Figure 5: Register determination.
figure 5

(a) 2D 1H,1H-NOESY-15N-HSQC spectrum of the annealed ternary mixture at 37 °C highlighting amide-amide NOEs. (b) In silico model showing the backbone NOEs highlighted in a with the peptide-α coloured cyan, β in purple and γ in orange. Coloured circles in a correspond to the coloured arrows in b.

Table 2 Observed and expected NOEs for each of the six possible registers of the designed ABC heterotrimer.

An in silico model in Fig. 5b shows the spatial arrangement of the amino acids utilized for register determination. Although the chemical shift of most charged amino acids cannot be unambiguously determined (Supplementary Fig. S2), a combination of 1H,1H-NOESY and two-dimensional (2D) 1H,1H-NOESY-15N-HSQC spectra at 37 °C can be used to assign one of the axial salt bridges that stabilize our designed triple helix. Supplementary Fig. S3 shows the resonances used in the characterization of this interstrand interaction between Kα14 and Dβ16. The chemical shift Dβ16(NH) can be identified using the sequential NOE to the labelled Gβ15(Hα) in the NOESY spectrum. There is also a clear resonance between Dβ16(NH) and a lysine -methylene. Most -protons have comparable chemical shifts and thus the assignment can only be made considering the sequence, but this resonance is characteristic of K–D axial salt bridges and validates our design hypothesis by showing that axial salt bridges are indeed present in our system.

Discussion

This study presents a minimalistic approach to the design of heterotrimeric collagen-like peptides. By constraining the sequence space and understanding what amino-acid configurations are stabilizing and destabilizing for triple helices within those constraints, we are able to generate sequences that form ABC-type triple helices with a high-thermal stability and control over both the composition and the relative stagger of the peptide chains within the helix. Our automated sequence selection algorithm is successful because of the balance struck in our scoring function between the destabilization induced on triple helical assemblies by changing conformationally restricted imino acids to ionizable residues and the stabilization conferred on the formation of axial interstrand ionic hydrogen bonds. The scoring function we use is exceptionally simple and in principle, similar peptides could be designed by hand. However, the difficulty with designing by hand is that ever time a modification is made to the target state, all 26 competing states also need to be evaluated and the gap between the target and competing states assessed. A computational approach greatly simplifies this process and allows potential sequences to be generated in a few minutes on a personal computer.

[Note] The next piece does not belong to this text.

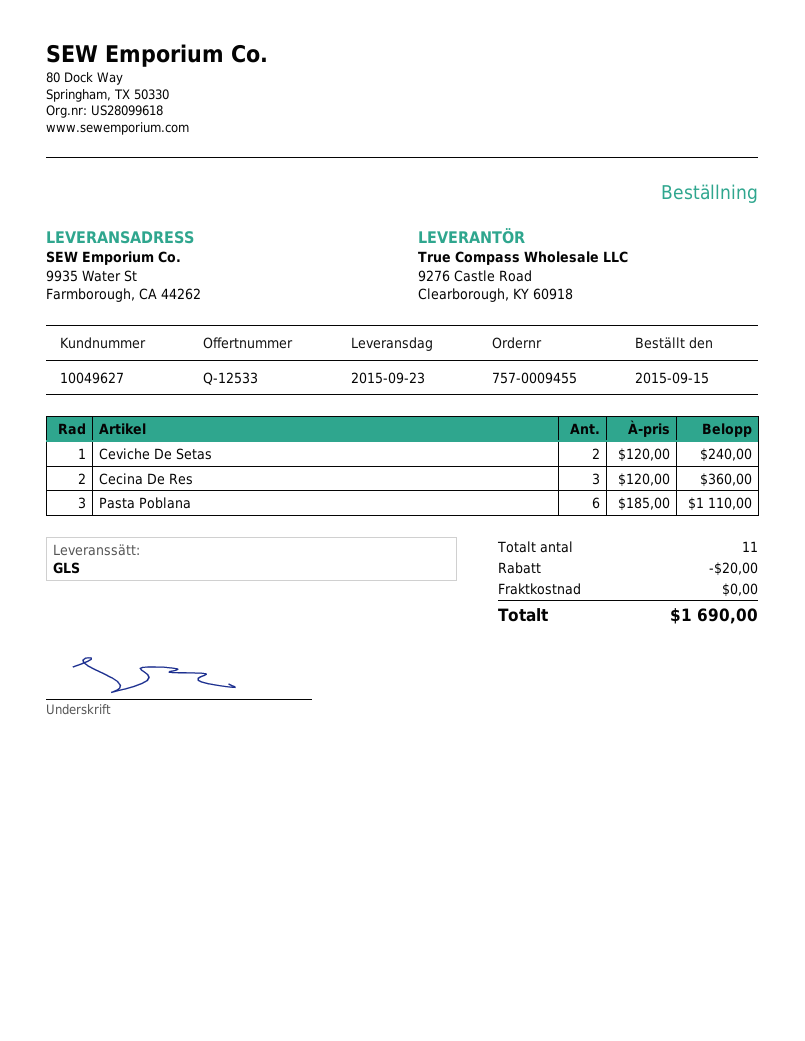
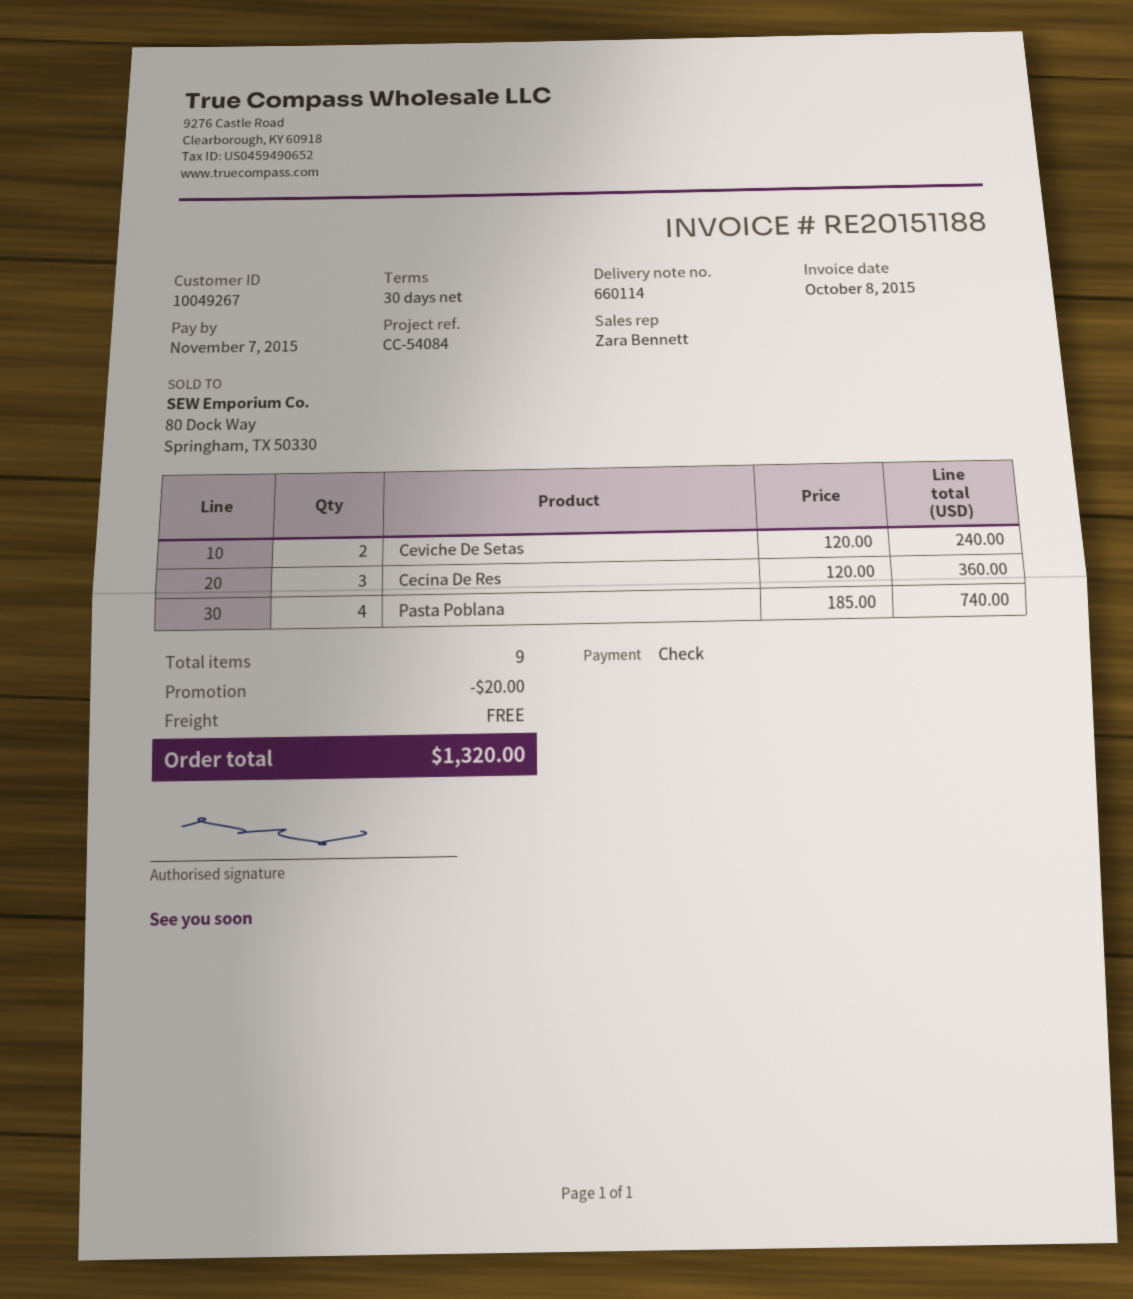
customer number: 10049627 -> 10049267
Pasta Poblana: 6 x 185.00 = 1110.00 -> 4 x 185.00 = 740.00
total quantity: 11 -> 9
total: 1690.00 -> 1320.00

Our experimental characterization of the peptide sequences generated by the GA agree with the initial hypothesis that our minimalistic energy function captures the dominant contributions to the chemical potential of triple helical peptide mixtures within the set sequence constraints. Although other factors besides the formation of axial salt bridges, such as electrostatic repulsion and contributions of different single and double substitutions, could be incorporated to improve the accuracy of the model, their relative strength needs to be carefully weighted for triple helical systems. Nanda and group9 recently used a comparable sequence-based scoring function adapted from coiled-coil design and a simulated annealing Monte Carlo search algorithm to tackle the problem of compositional control in ABC-type heterotrimers. Their study generated sequences with significantly lower thermal stability, ~30 °C, and does not differentiate based on register. Additionally, that study explored a larger sequence space by allowing lysine residues in the X position as well as aspartic acid residues in the Y position, relied on repulsion between amino acids of identical charge and weighted equally axial and lateral geometries between oppositely charged residues. We believe that the main reason for the difference in melting temperature between the two designed peptide systems lies in the fact that axial salt bridges dominate the energy landscape. If other interactions are to be included within the model, their relative contributions need to be weighted more effectively. Establishing proper weighting for additional pairwise interactions with collagen triple helices (both additional geometries and additional amino-acid types) is an important goal for full understanding of the structure and self-assemble of collagen helices, natural and synthetic.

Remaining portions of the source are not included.